Peer review in Controlling gain one photon at a time

Decision letter
Author response

Decision letter

Ronald L Calabrese

Reviewing Editor; Emory University, United States

eLife posts the editorial decision letter and author response on a selection of the published articles (subject to the approval of the authors). An edited version of the letter sent to the authors after peer review is shown, indicating the substantive concerns or comments; minor concerns are not usually shown. Reviewers have the opportunity to discuss the decision before the letter is sent (see review process). Similarly, the author response typically shows only responses to the major concerns raised by the reviewers.

Thank you for choosing to send your work entitled “Controlling gain one photon at a time” for consideration at eLife. Your article has been evaluated by a Senior editor and 2 reviewers, one of whom is a member of our Board of Reviewing Editors.

The following individuals responsible for the peer review of your submission want to reveal their identity: Eve Marder, Senior editor; Ronald L. Calabrese, Reviewing editor; Marla Feller, peer reviewer.

The Reviewing editor and the other reviewer discussed their comments before we reached this decision, and the Reviewing editor has assembled the following comments to help you prepare a revised submission.

The authors describe electrophysiological experiments designed to determine if and how adaptation occurs at the level of ganglion cells at the lowest background light levels in macaque monkeys by recording spike output and EPSCs from parasol ganglion cells in isolated retinae. They show by systematic experiments that retinal adaptation begins at the dimmest detectable backgrounds given the intrinsic noise of the rods. Adaptation occurs rapidly at the level of AII Amacrine cells when as few as 1 or 2 photons are absorbed within a collection of several hundred rods. They successfully compare their experiments to human psychophysical experiments: human behavioral threshold begins to increase for backgrounds near 0.01 R*/rod/s, similar to the backgrounds (∼0.02 R*/rod/s) at which macaque ganglion cell thresholds began to increase.

The reviewers were enthusiastic about your work, found it exciting, and deemed its potential significance for the field quite high. Nonetheless, they felt that the manuscript itself did not do justice to the work, and that it made difficult reading. Therefore, as outlined below, it will require substantial editorial work before potential publication.

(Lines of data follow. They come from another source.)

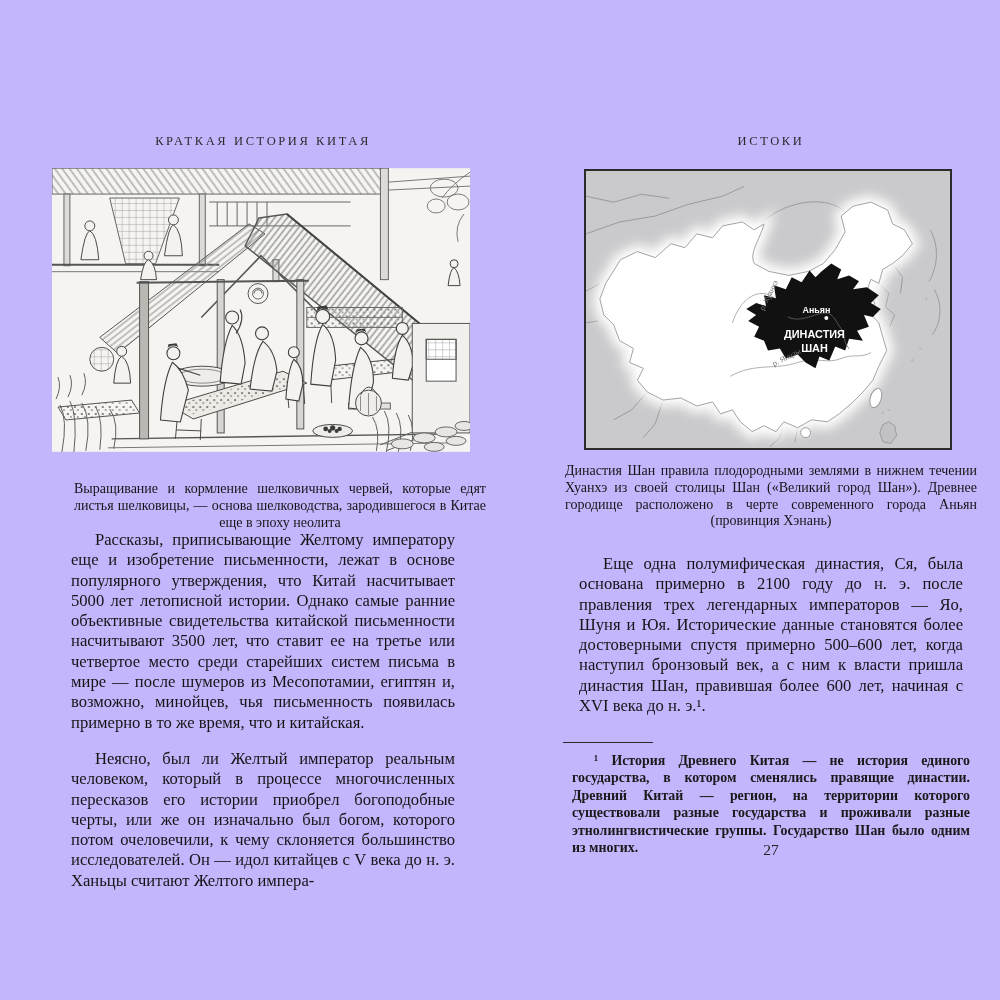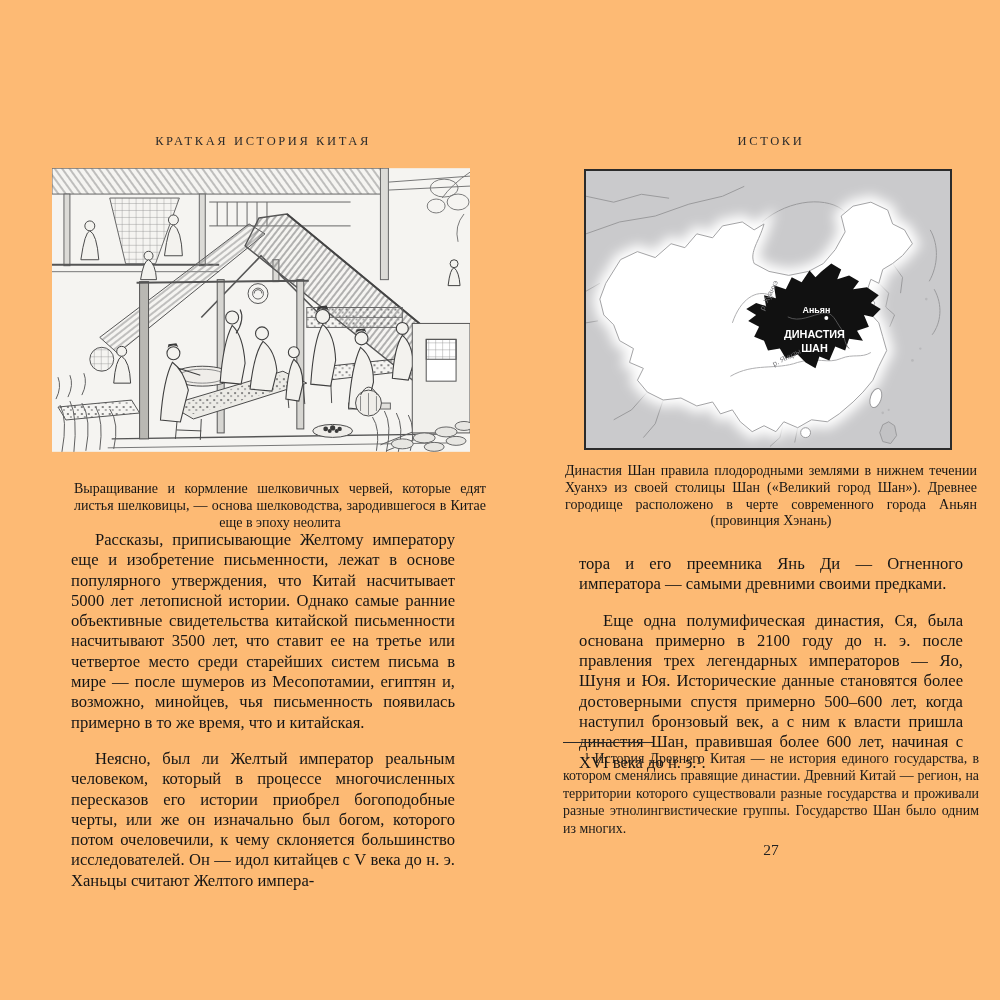"КРАТКАЯ ИСТОРИЯ КИТАЯ" .spread { background: #fdba74 -> #c4b5fd }
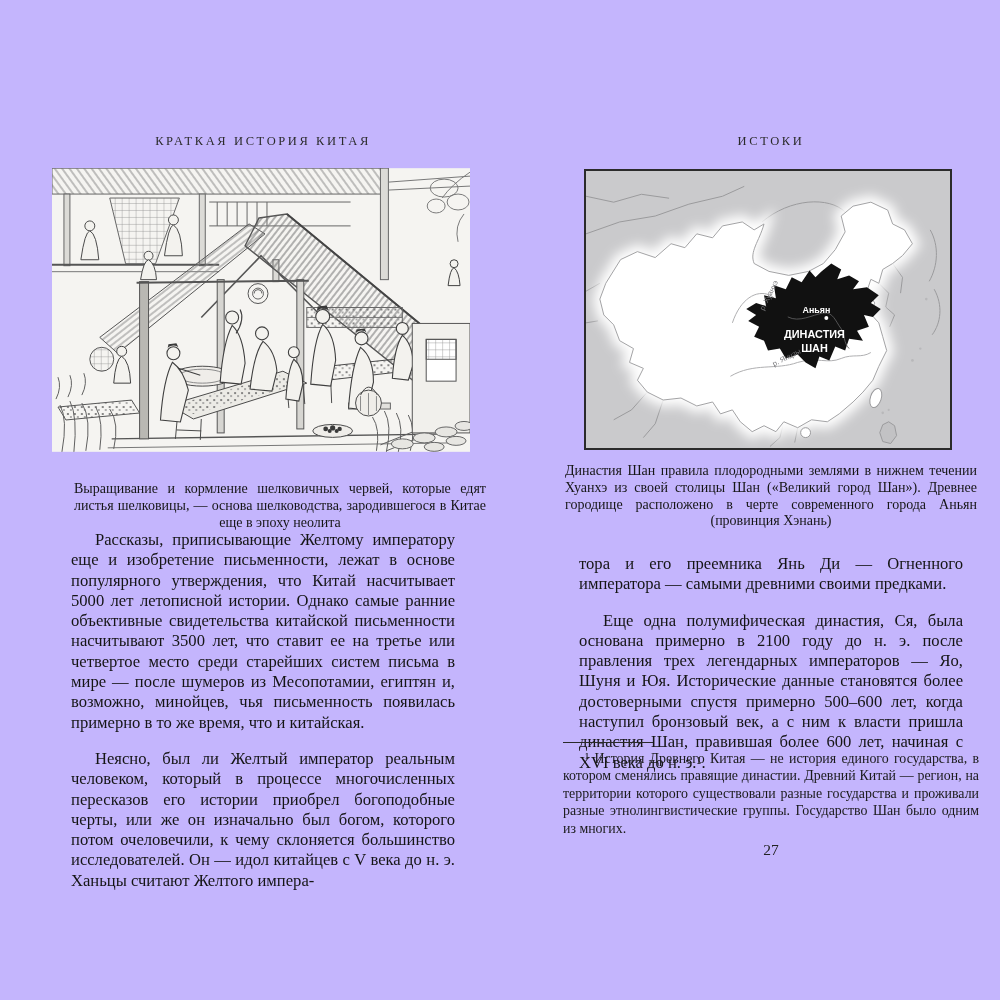"тора и его преемника Янь" p.noindent { html: <p>тора и его преемника Янь Ди — Огненного императора — самыми древними своими предками.</p> -> none }
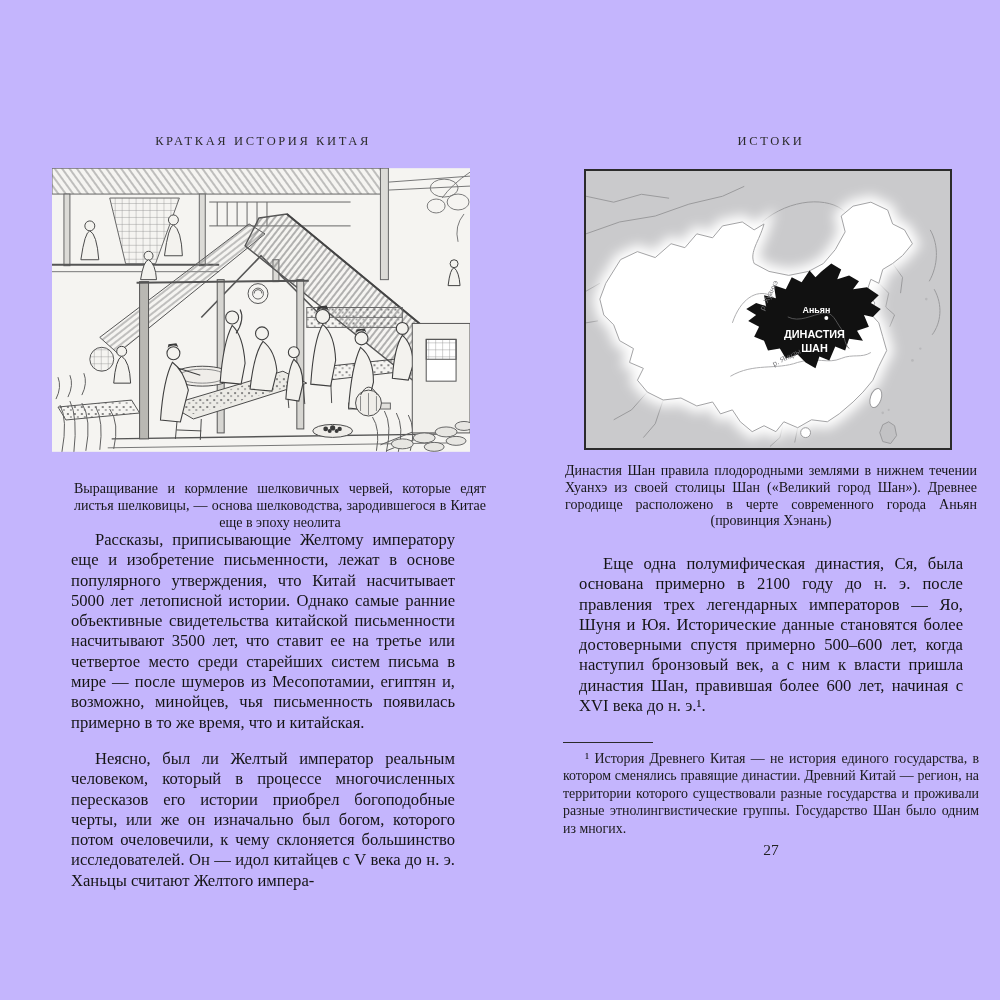"¹ История Древнего Китая —" .footnote p { font-weight: none -> bold; margin: 0 -> 9px }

1) A general reader interested in how we see and adapt at low light levels could use a lot more guidance by the authors. For example, Figure 5A could be more colorful and used as a guide in the Introduction. We could be given a succinct summary of relevant retinal circuitry in Introduction. What is provided may not be enough especially without reference to a figure and some explanation of how the signals are transmitted (e.g., excitation inhibition, electrical coupling). Similarly the choice of the On parasol ganglion cell could be better rationalized at the beginning of Results.

2) The authors should provide clear definitions and use consistent language for describing “gain”, “noise”, and “background” throughout the manuscript.

* Background: the authors use “background”, “background lights”, or “stimulus” to describe changes in the background illumination. In the text describing Figure 6, this was particularly confusing, using terms like “test patterns”, “probe patterns”, and “adapting stimulus”. The authors should be explicit that changes in background illumination are what they are using for inducing adaptation.

* Gain: Is it really necessary to use so many measures of gain? Is the “signal gain” plotted in Figure 2A the same as the “gain” in Figure 4? Is the y-axis of Figure 4—figure supplement 1A the same as Figure 4—figure supplement 1B (where the units of the Gain are different, one using /flash and the other rods/sec). How does it differ from “gain factor” in Figure 4B? Why is gain sometimes computed as “Gain slope”? We realize that different definitions are more appropriate for comparing to different models, but it is tough on the reader. In addition, the authors need to make clear that the gain changes in the circuit affect both signal and noise.

3) The list of “qualitative features of adaptation” was particularly lacking in precise language. “Inhibitory synaptic inputs were small” (how small?), “…did not show obvious structure” (what is meant by “obvious structure”?). We would strongly recommend the author forgo this format for the text and give a clear, quantitative description of the results, and clear definitions of the quantities signal, noise, and gain for both cell attached and whole cell recordings.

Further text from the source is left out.